• [MATERIAL PROVIDED]:
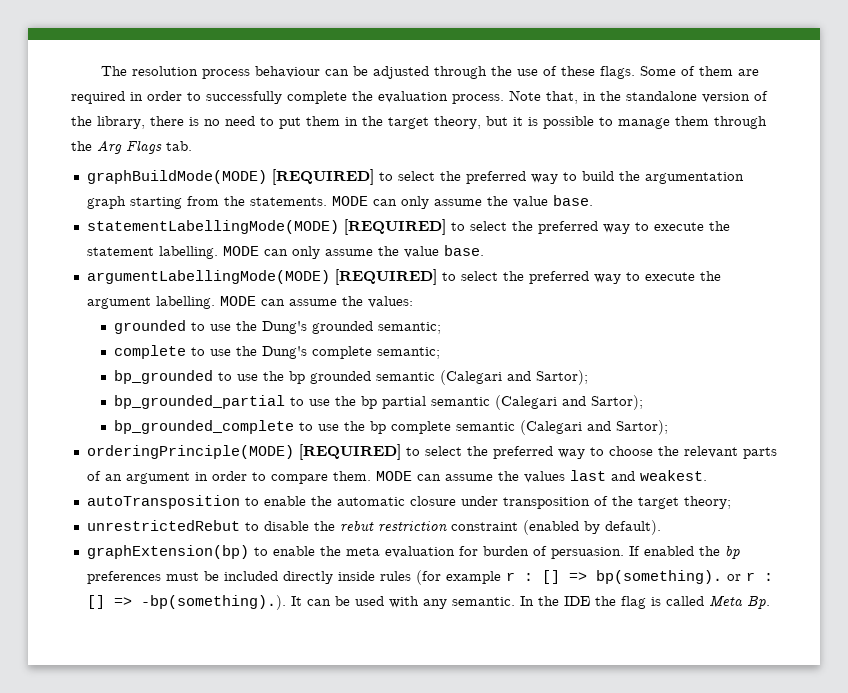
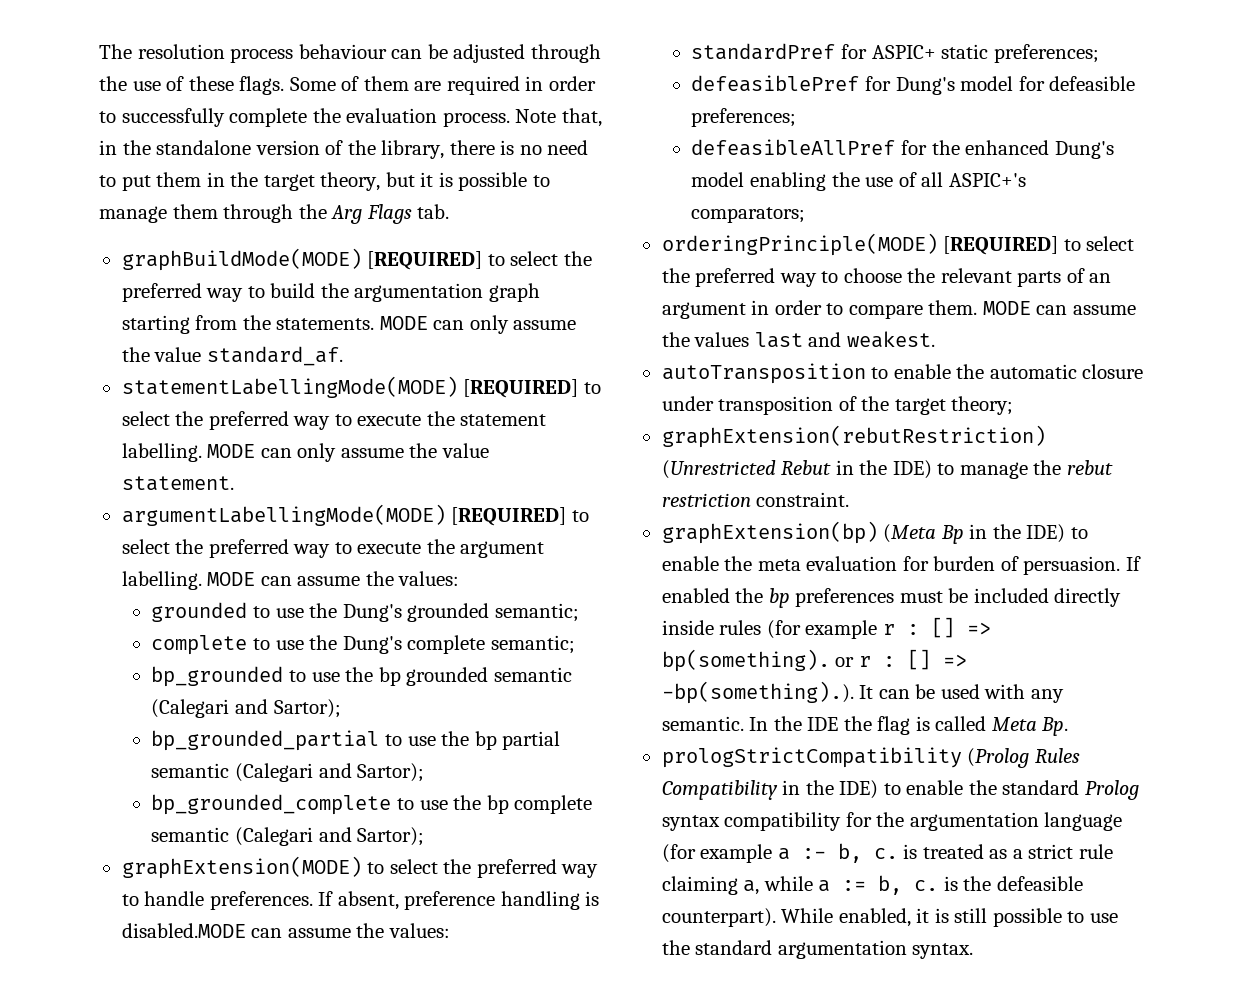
[552,195,593,206] base. -> [206,346,343,366] standard_af.
[443,245,484,256] base. -> [121,476,234,491] statement.
(668, 427) none -> [121,856,599,879] [121,891,600,910] [121,923,450,938] [691,43,1099,63] [691,75,1136,95] [691,108,797,127] [691,139,1114,159] [691,172,1026,191] [691,207,806,223] // graphExtension(MODE) to select the preferred way to handle preferences. If absent, preference handling is disabled.MODE can assume the values: // standardPref for ASPIC+ static preferences; // defeasiblePref for Dung's model for defeasible preferences; // defeasibleAllPref for the enhanced Dung's model enabling the use of all ASPIC+'s comparators;
[86,520,661,535] [86,545,249,559] unrestrictedRebut to disable the rebut restriction constraint (enabled by default). // graphExtension(bp) -> [661,425,1046,448] [661,460,1113,479] [661,492,850,507] [661,521,1066,544] graphExtension(rebutRestriction) (Unrestricted Rebut in the IDE) to manage the rebut restriction constraint. // graphExtension(bp) (Meta Bp in the IDE)
(770, 602) none -> [661,747,1080,768] [661,780,1139,800] [661,812,1123,831] [661,843,1113,863] [661,875,1083,895] [661,908,1118,927] [661,940,974,959] // prologStrictCompatibility (Prolog Rules Compatibility in the IDE) to enable the standard Prolog syntax compatibility for the argumentation language (for example a :- b, c. is treated as a strict rule claiming a, while a := b, c. is the defeasible counterpart). While enabled, it is still possible to use the standard argumentation syntax.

• [TASK REQUIREMENTS]:
Transcribe the whole listing exactly as it stands, apart from the pictures.

• [YOUR RESPONSE]:
[552,195,593,206] base. -> [206,346,343,366] standard_af.
[443,245,484,256] base. -> [121,476,234,491] statement.
(668, 427) none -> [121,856,599,879] [121,891,600,910] [121,923,450,938] [691,43,1099,63] [691,75,1136,95] [691,108,797,127] [691,139,1114,159] [691,172,1026,191] [691,207,806,223] // graphExtension(MODE) to select the preferred way to handle preferences. If absent, preference handling is disabled.MODE can assume the values: // standardPref for ASPIC+ static preferences; // defeasiblePref for Dung's model for defeasible preferences; // defeasibleAllPref for the enhanced Dung's model enabling the use of all ASPIC+'s comparators;
[86,520,661,535] [86,545,249,559] unrestrictedRebut to disable the rebut restriction constraint (enabled by default). // graphExtension(bp) -> [661,425,1046,448] [661,460,1113,479] [661,492,850,507] [661,521,1066,544] graphExtension(rebutRestriction) (Unrestricted Rebut in the IDE) to manage the rebut restriction constraint. // graphExtension(bp) (Meta Bp in the IDE)
(770, 602) none -> [661,747,1080,768] [661,780,1139,800] [661,812,1123,831] [661,843,1113,863] [661,875,1083,895] [661,908,1118,927] [661,940,974,959] // prologStrictCompatibility (Prolog Rules Compatibility in the IDE) to enable the standard Prolog syntax compatibility for the argumentation language (for example a :- b, c. is treated as a strict rule claiming a, while a := b, c. is the defeasible counterpart). While enabled, it is still possible to use the standard argumentation syntax.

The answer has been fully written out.